Grade II burns are differentiated from grade I burns by the hazy appearance of the cornea in the former. Blood vessel thrombosis in the anterior chamber occurs in both grade III and grade IV burns, and as a result, limbus ischemia occurs. The degree of ischemia differentiates grade III from grade IV burns: ischemia occurs in less than half of the limbus in grade III, whereas ischemia occurs in more than half of the limbus in grade IV. In addition, grade IV burns are associated with necrosis of the bulbar and tarsal conjunctiva and significant limbal ischemia.5,6

Hydrofluoric Acid

Hydrofluoric acid (HF) is an acidic aqueous solution made from the element fluorine. It is commonly used in the petroleum industry to manufacture high-octane gasoline. It is also commonly used in the production of microelectronics and for etching glass, removing rust, and cleaning cement and bricks. Absorption of HF can occur after exposure to the lung, skin, and eyes. In an 11-year review of all HF deaths reported to the Occupational Safety and Health Administration, four deaths resulted strictly from dermal exposure, and five deaths resulted from both inhalational and dermal exposure. Several of these deaths were associated with inadequate medical therapy, and all of the cases were associated with unsafe workplace practices.⁸ HF solutions with a concentration exceeding 50% will produce near immediate pain, whereas burns from more dilute concentrations can be delayed for hours.
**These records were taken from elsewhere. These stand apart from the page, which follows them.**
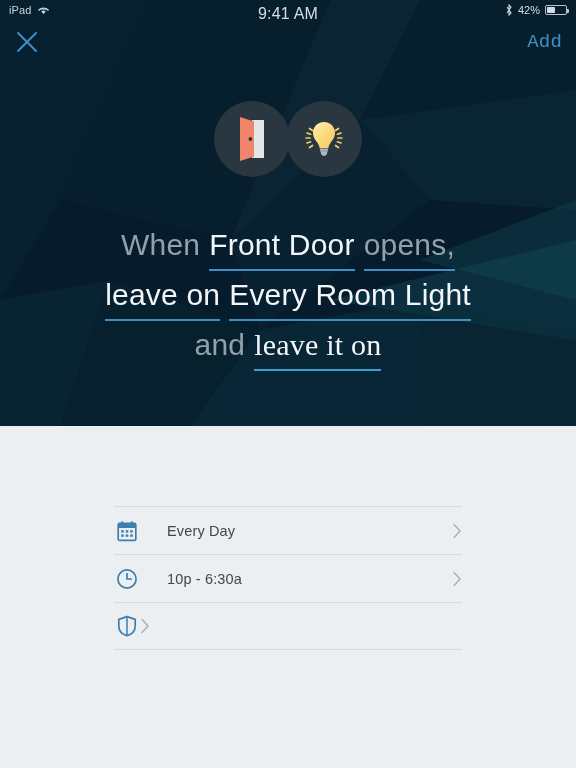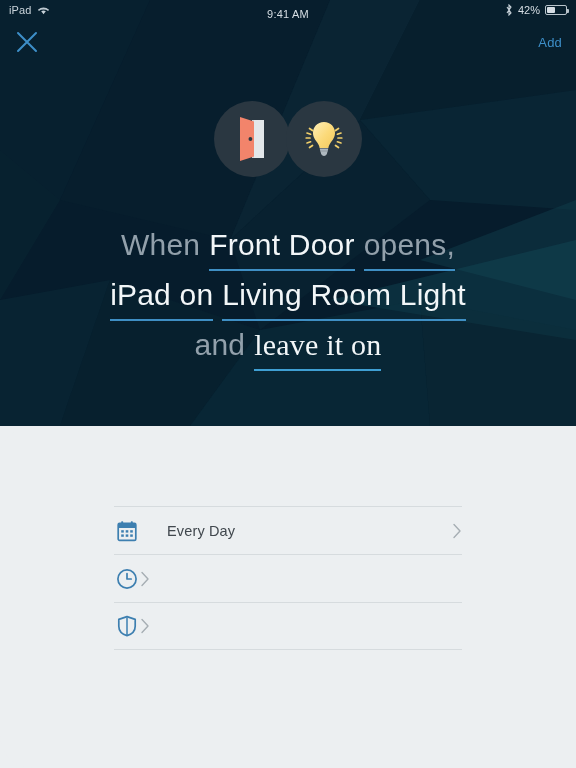--- a/index.html
+++ b/index.html
@@ -36,7 +36,7 @@
   .sb-device { font-size:11px; letter-spacing:.1px; color:#c9d3da; }
   .sb-center {
     position:absolute; left:0; right:0; text-align:center;
-    font-size:11px; color:#d6dee4; letter-spacing:.2px;margin-top:8px;
+    font-size:16px; color:#d6dee4; letter-spacing:.2px;margin-top:8px;
   }
   .sb-right {
     margin-left:auto; display:flex; align-items:center; gap:5px;

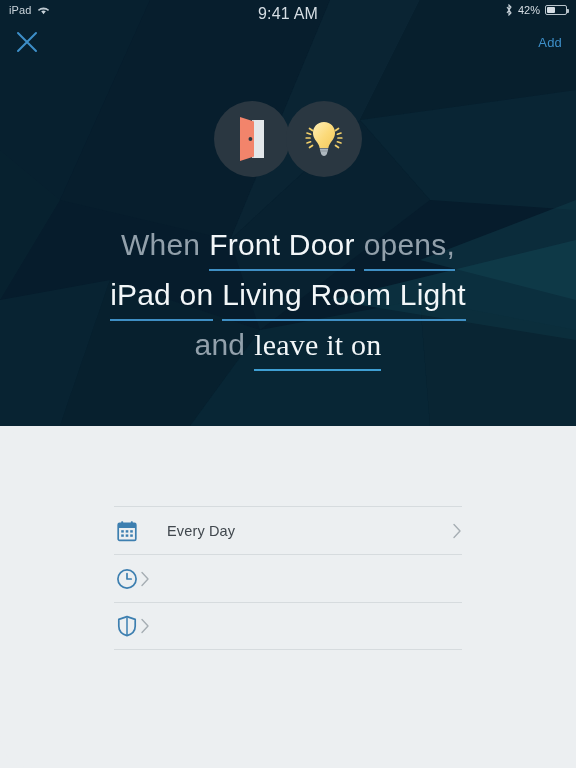--- a/index.html
+++ b/index.html
@@ -64,9 +64,9 @@
   }
   .close-btn { width:26px; height:26px; display:block; cursor:pointer; }
   .add-btn {
-    color:#3d8fc9; font-size:13px; letter-spacing:.2px;
+    color:#3d8fc9; font-size:19px; letter-spacing:.2px;
     background:none; border:none; cursor:pointer;
-    font-family:Liberation Sans, sans-serif;
+    font-family:Liberation Mono, monospace;
   }
 
   

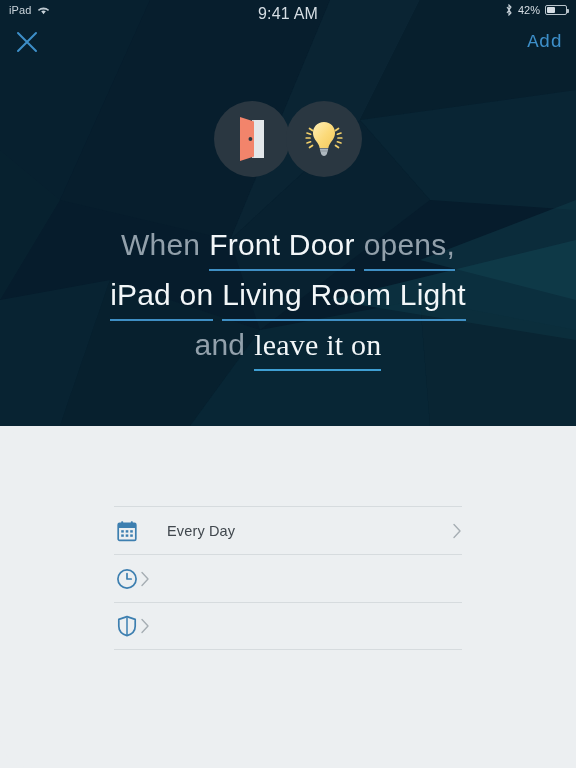--- a/index.html
+++ b/index.html
@@ -239,7 +239,7 @@
       </div>
 
       <div class="recipe-line">
-        <span class="tok lit ul">iPad on</span><span class="gap"></span><span class="tok lit ul">Living Room Light</span>
+        <span class="tok lit ul">leave on</span><span class="gap"></span><span class="tok lit ul">Living Room Light</span>
       </div>
 
       <div class="recipe-line">

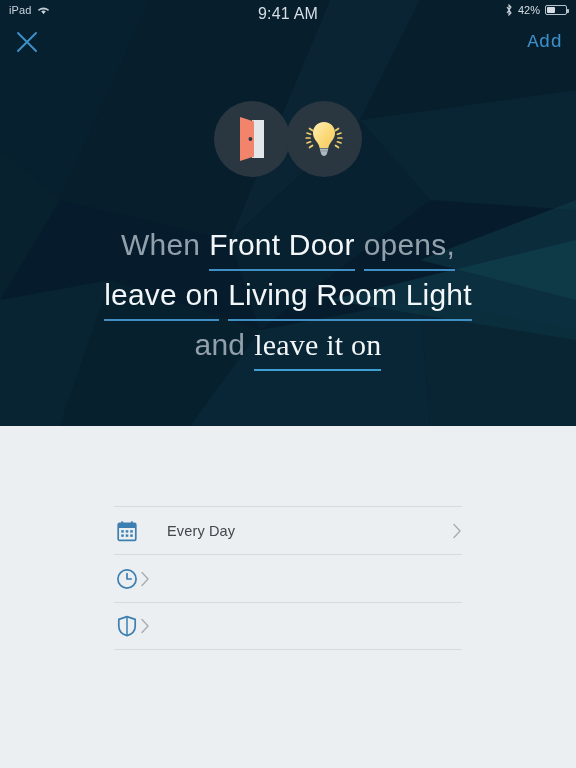--- a/index.html
+++ b/index.html
@@ -239,7 +239,7 @@
       </div>
 
       <div class="recipe-line">
-        <span class="tok lit ul">leave on</span><span class="gap"></span><span class="tok lit ul">Living Room Light</span>
+        <span class="tok lit ul">leave on</span><span class="gap"></span><span class="tok lit ul">Every Room Light</span>
       </div>
 
       <div class="recipe-line">

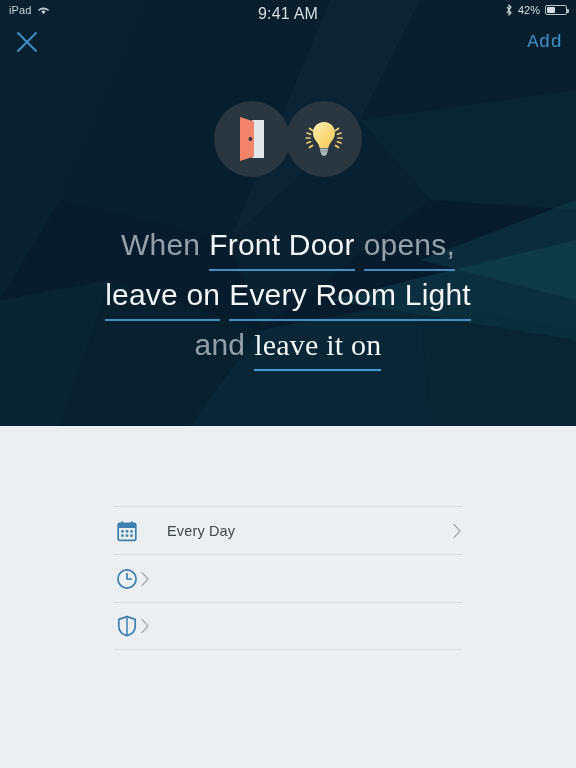--- a/index.html
+++ b/index.html
@@ -282,6 +282,7 @@
             <path d="M11 5.6 L11 11 L15.2 11" fill="none" stroke="#3d7fb0" stroke-width="1.7" stroke-linecap="round" stroke-linejoin="round"></path>
           </svg>
         </span>
+        <span class="row-label">10p - 6:30a</span>
         <svg class="chev" width="10" height="16" viewBox="0 0 10 16">
           <path d="M2 1.5 L8 8 L2 14.5" fill="none" stroke="#9aa3a9" stroke-width="1.4" stroke-linecap="round" stroke-linejoin="round"></path>
         </svg>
HF is unique in its mechanism of action. Despite being an acid, it is capable of causing a liquefactive necrosis, similar to alkalis. However, the free fluoride ion is actually responsible for most of the damage associated with HF exposure. The free fluoride ion scavenges cations, such as calcium and magnesium, thereby resulting in systemic hypocalcemia and hypomagnesemia. In addition, free fluoride ions can inhibit sodium, potassium–ATPase (Na⁺,K⁺-ATPase) and the Krebs cycle. The combination of cellular destruction and inhibition of Na⁺,K⁺-ATPase can also result in hyperkalemia, a preterminal finding. As a result of the numerous electrolyte disturbances, QT prolongation, hypotension, and ventricular arrhythmias can occur. The severity of injury depends on the concentration of the substance and the duration of exposure.